**Work required:**
Exactly as written, print every line of the listing below and omit its pictures.

* * * * * * * * *

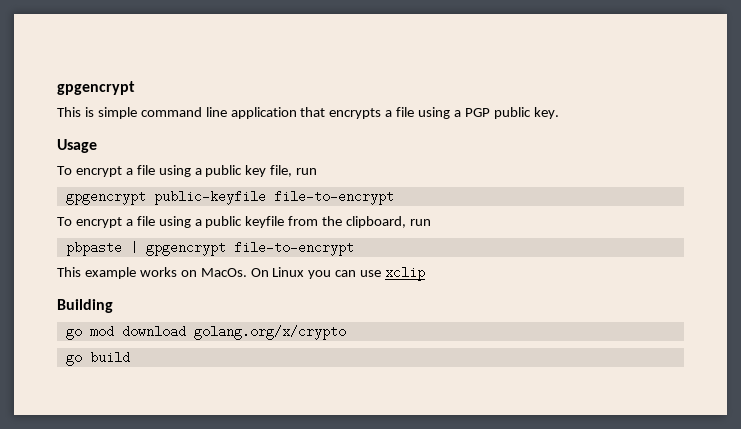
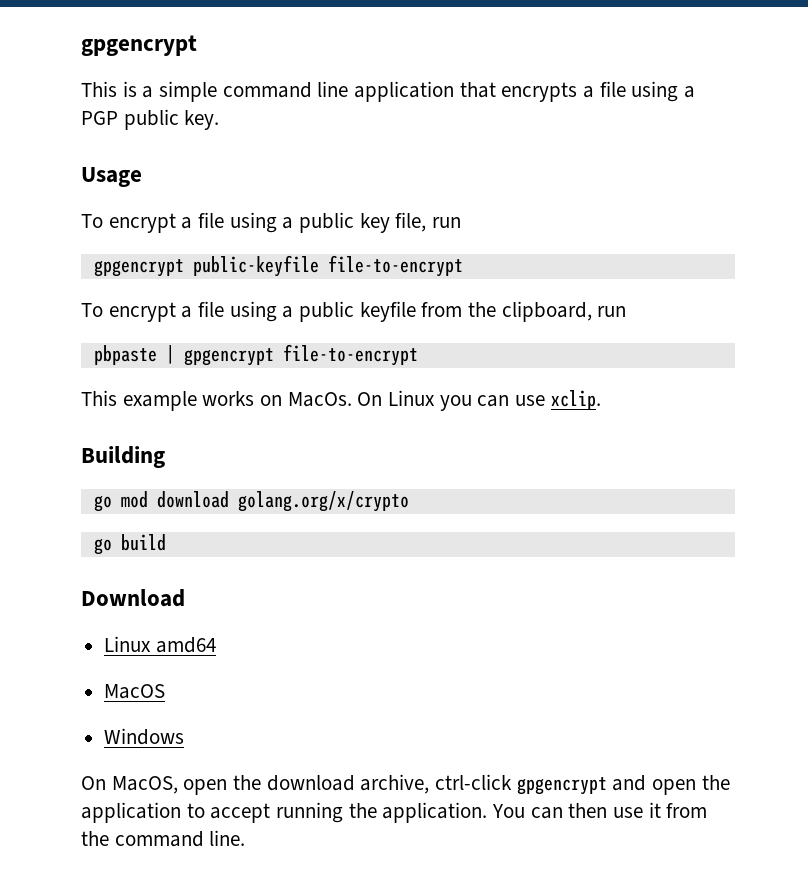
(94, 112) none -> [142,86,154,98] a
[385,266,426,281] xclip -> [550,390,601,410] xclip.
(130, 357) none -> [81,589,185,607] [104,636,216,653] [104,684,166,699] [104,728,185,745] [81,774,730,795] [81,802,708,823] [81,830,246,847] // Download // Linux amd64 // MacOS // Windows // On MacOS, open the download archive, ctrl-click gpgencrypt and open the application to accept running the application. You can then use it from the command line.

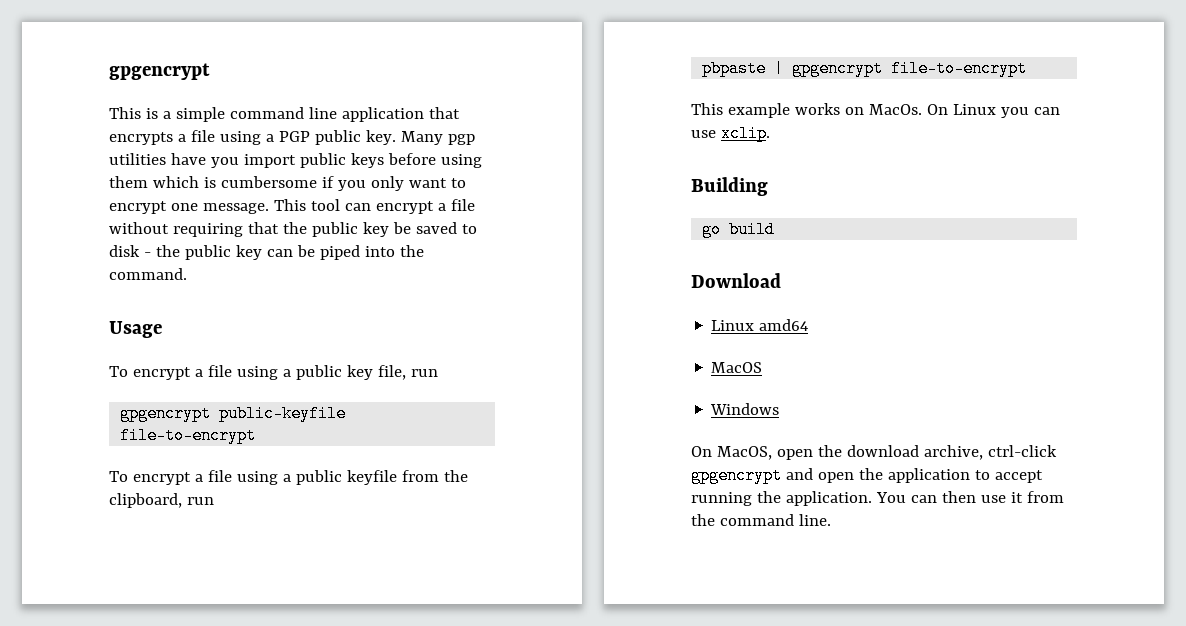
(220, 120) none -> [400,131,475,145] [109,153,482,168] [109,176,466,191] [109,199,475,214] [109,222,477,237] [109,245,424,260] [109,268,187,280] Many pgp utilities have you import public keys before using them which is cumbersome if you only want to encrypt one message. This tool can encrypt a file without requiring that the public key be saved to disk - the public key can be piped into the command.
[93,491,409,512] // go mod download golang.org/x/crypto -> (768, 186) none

* * * * * * * * *

**Response area:**
(94, 112) none -> [142,86,154,98] a
[385,266,426,281] xclip -> [550,390,601,410] xclip.
(130, 357) none -> [81,589,185,607] [104,636,216,653] [104,684,166,699] [104,728,185,745] [81,774,730,795] [81,802,708,823] [81,830,246,847] // Download // Linux amd64 // MacOS // Windows // On MacOS, open the download archive, ctrl-click gpgencrypt and open the application to accept running the application. You can then use it from the command line.

(220, 120) none -> [400,131,475,145] [109,153,482,168] [109,176,466,191] [109,199,475,214] [109,222,477,237] [109,245,424,260] [109,268,187,280] Many pgp utilities have you import public keys before using them which is cumbersome if you only want to encrypt one message. This tool can encrypt a file without requiring that the public key be saved to disk - the public key can be piped into the command.
[93,491,409,512] // go mod download golang.org/x/crypto -> (768, 186) none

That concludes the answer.